= Work required =
From the material below, retype exactly the lines that begin at the line with "font-size: 12px ->" and end after the line with "Liberation Sans, sans-serif"; pictures stay out of the copy.

= Data for this task =
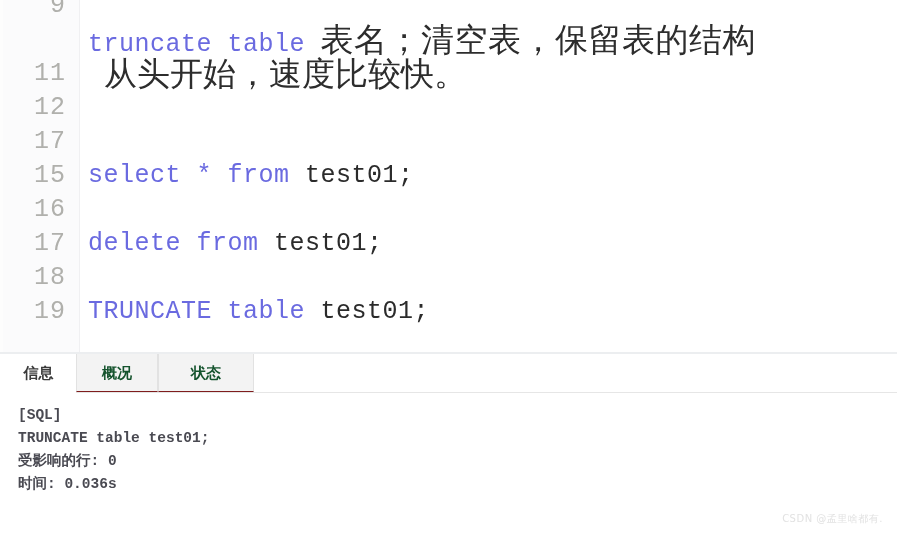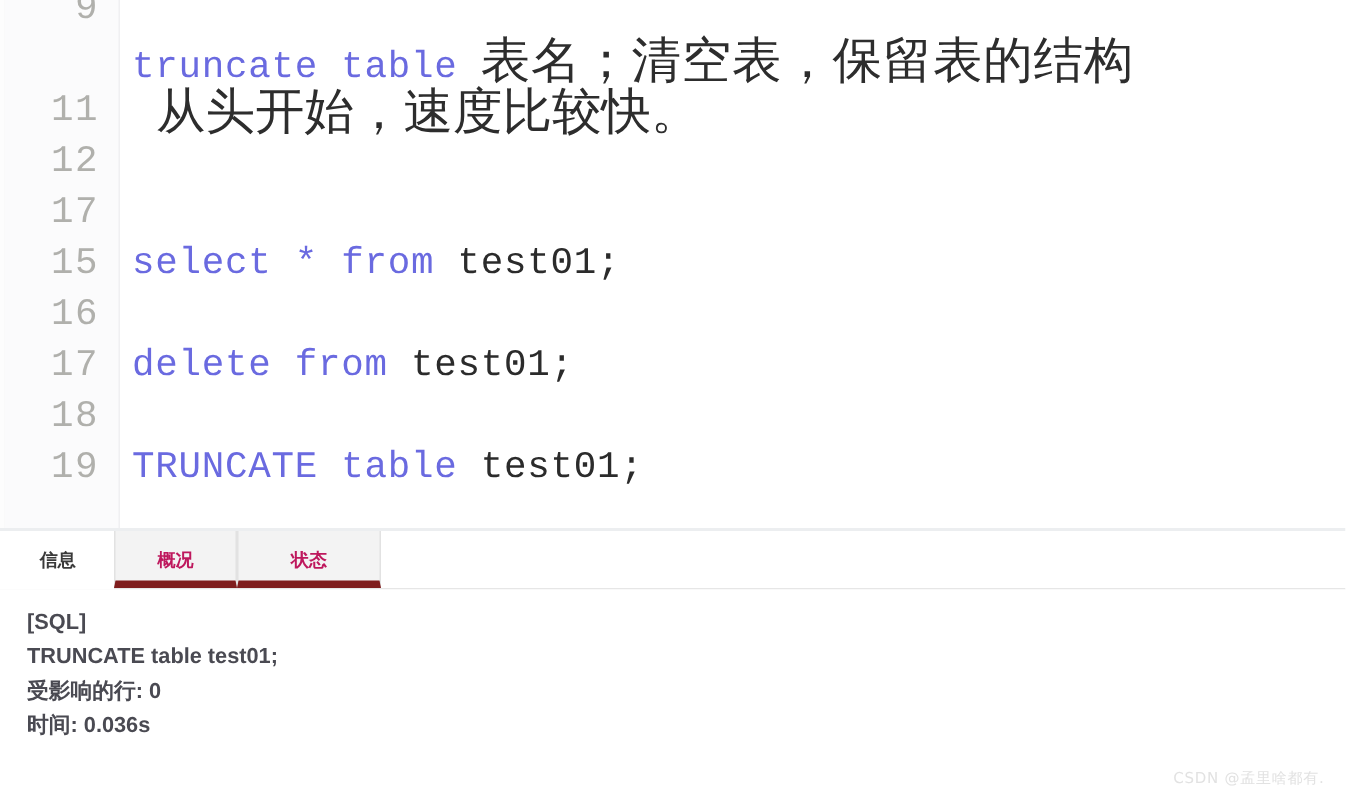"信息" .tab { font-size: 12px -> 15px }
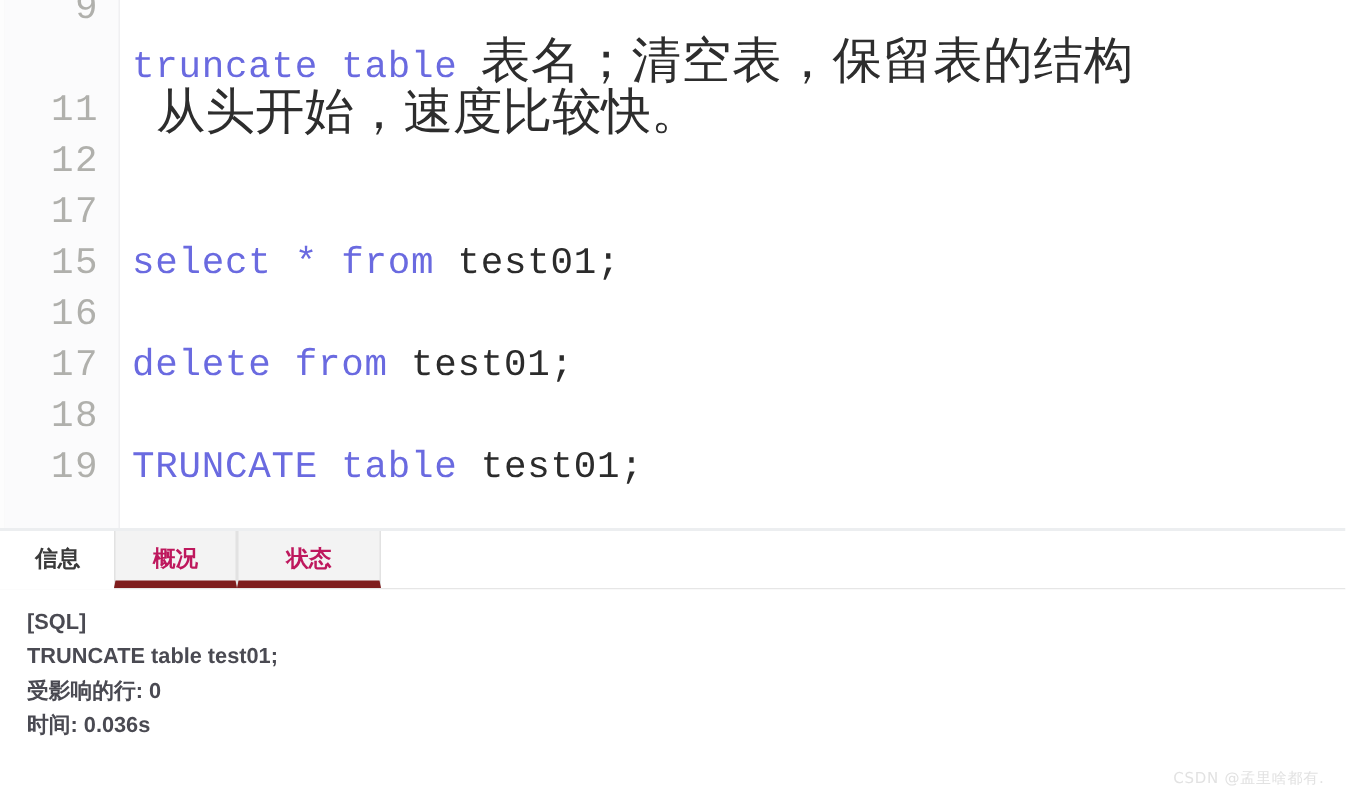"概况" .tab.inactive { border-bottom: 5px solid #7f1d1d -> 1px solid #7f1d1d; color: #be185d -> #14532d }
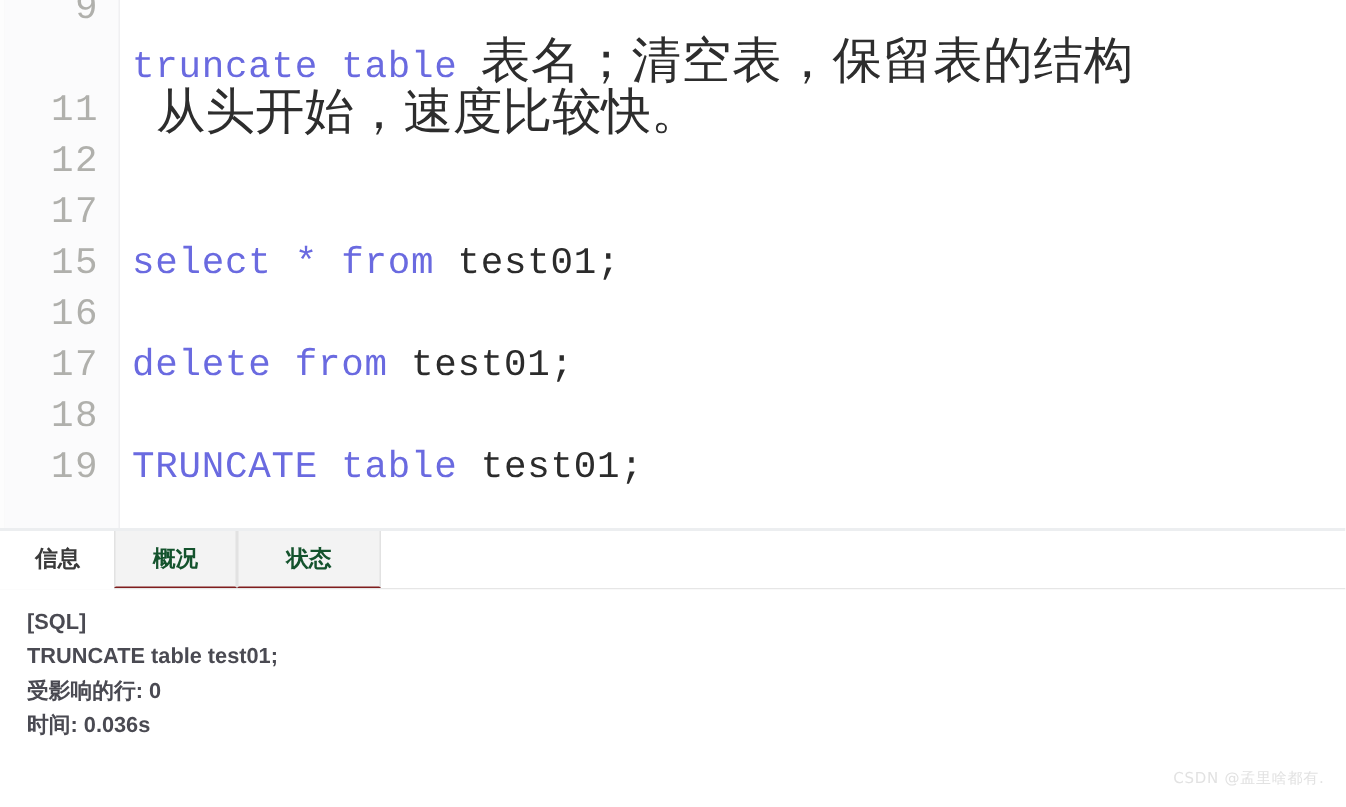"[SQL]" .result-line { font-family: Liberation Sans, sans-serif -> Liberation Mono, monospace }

---

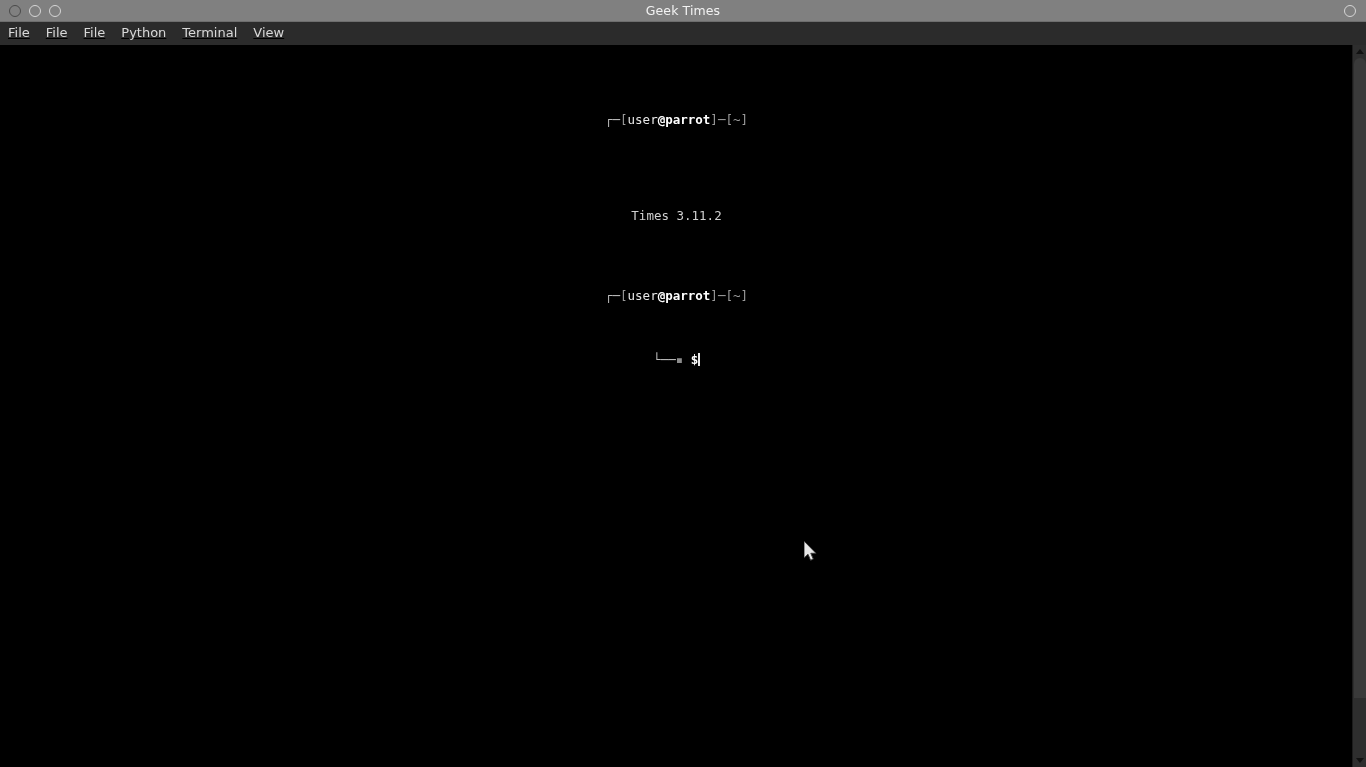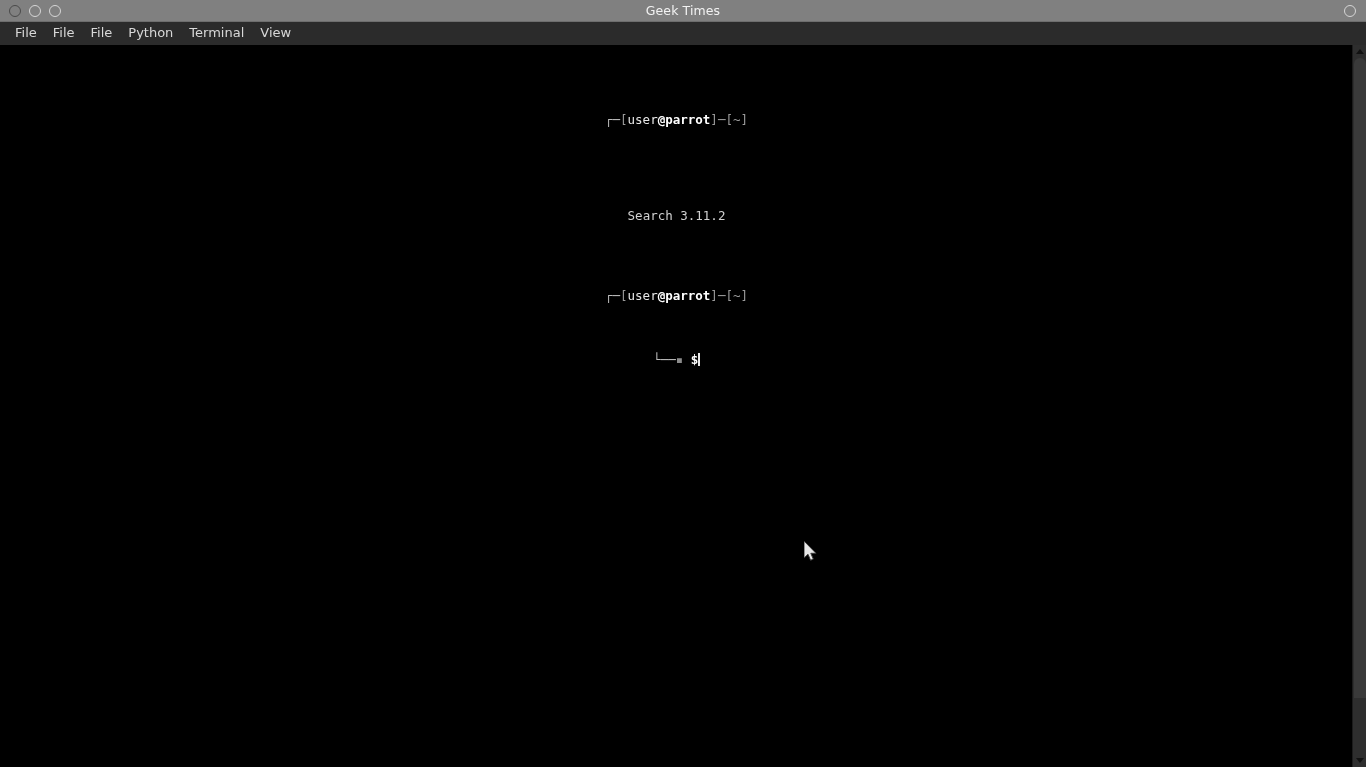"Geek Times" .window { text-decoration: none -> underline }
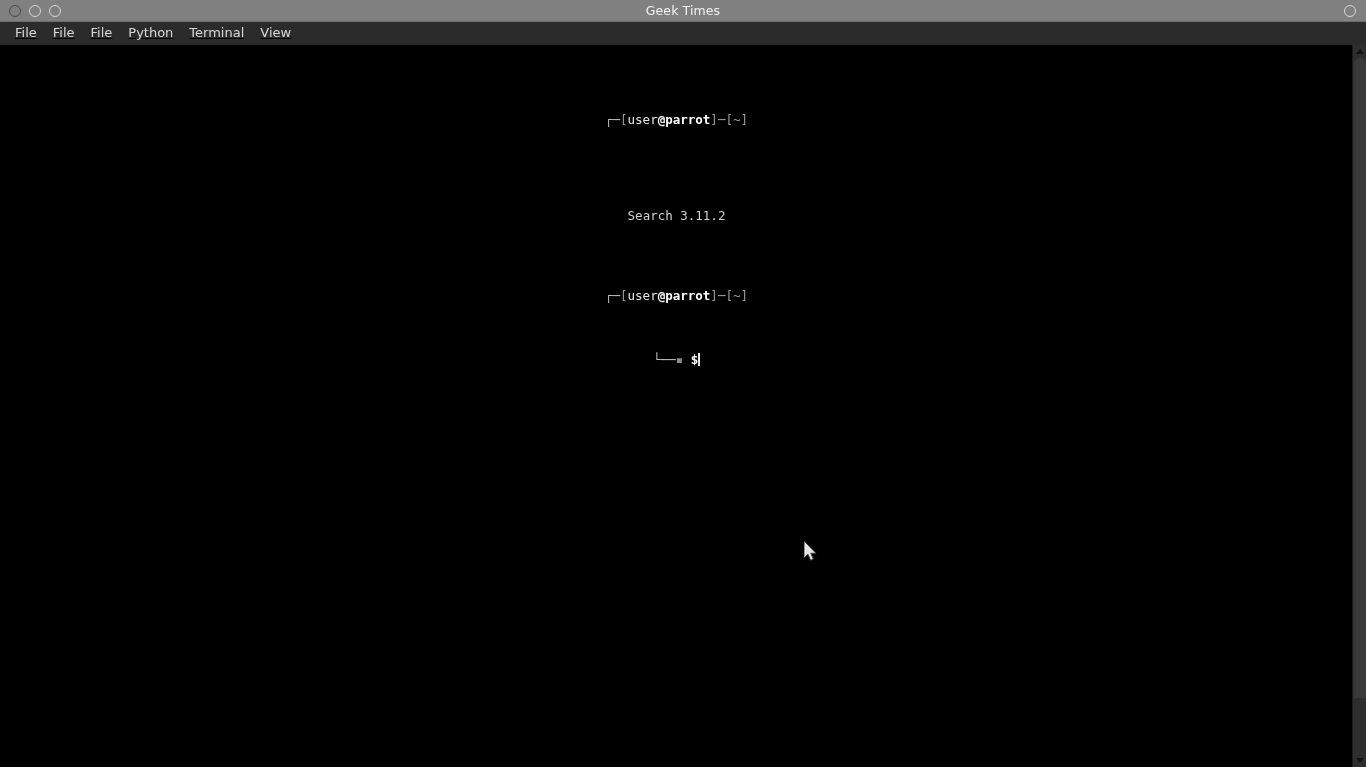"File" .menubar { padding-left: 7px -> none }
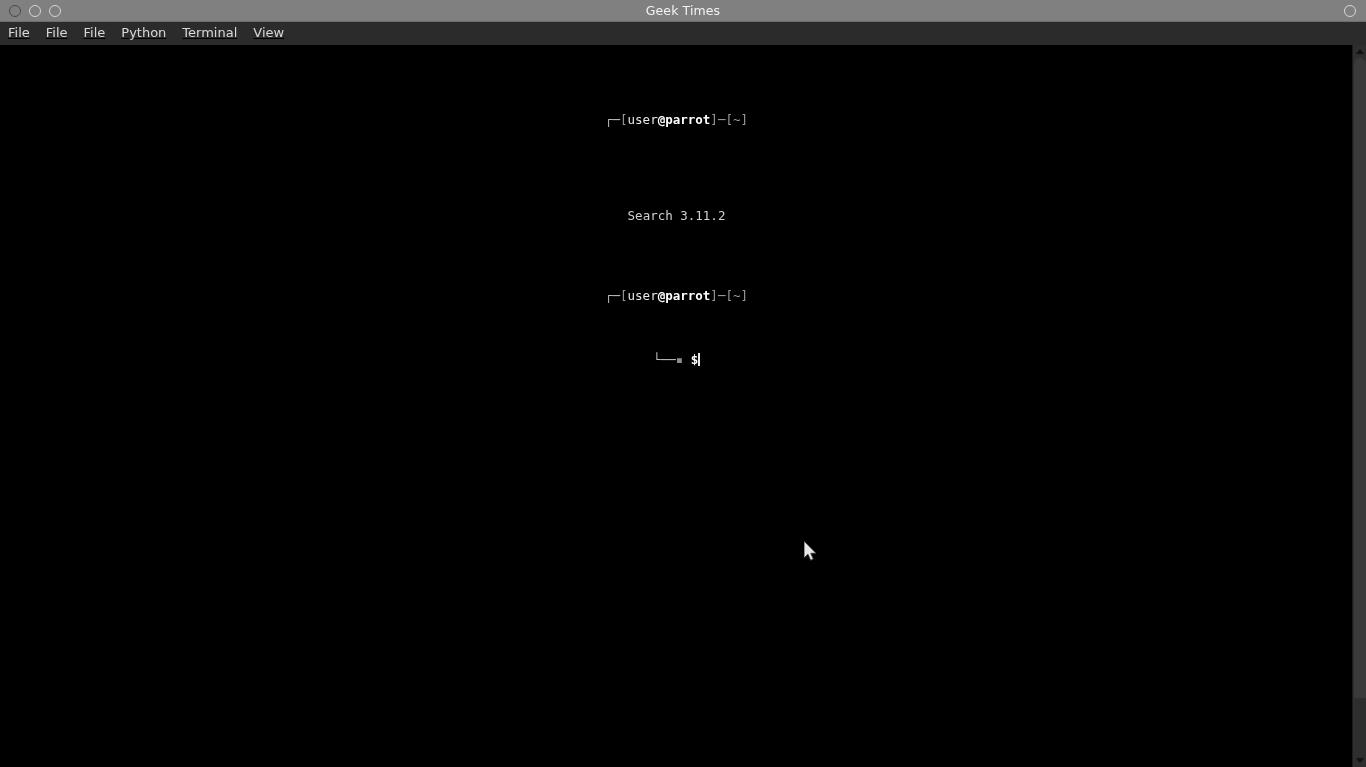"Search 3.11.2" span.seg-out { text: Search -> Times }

= Solution for this problem =
"信息" .tab { font-size: 12px -> 15px }
"概况" .tab.inactive { border-bottom: 5px solid #7f1d1d -> 1px solid #7f1d1d; color: #be185d -> #14532d }
"[SQL]" .result-line { font-family: Liberation Sans, sans-serif -> Liberation Mono, monospace }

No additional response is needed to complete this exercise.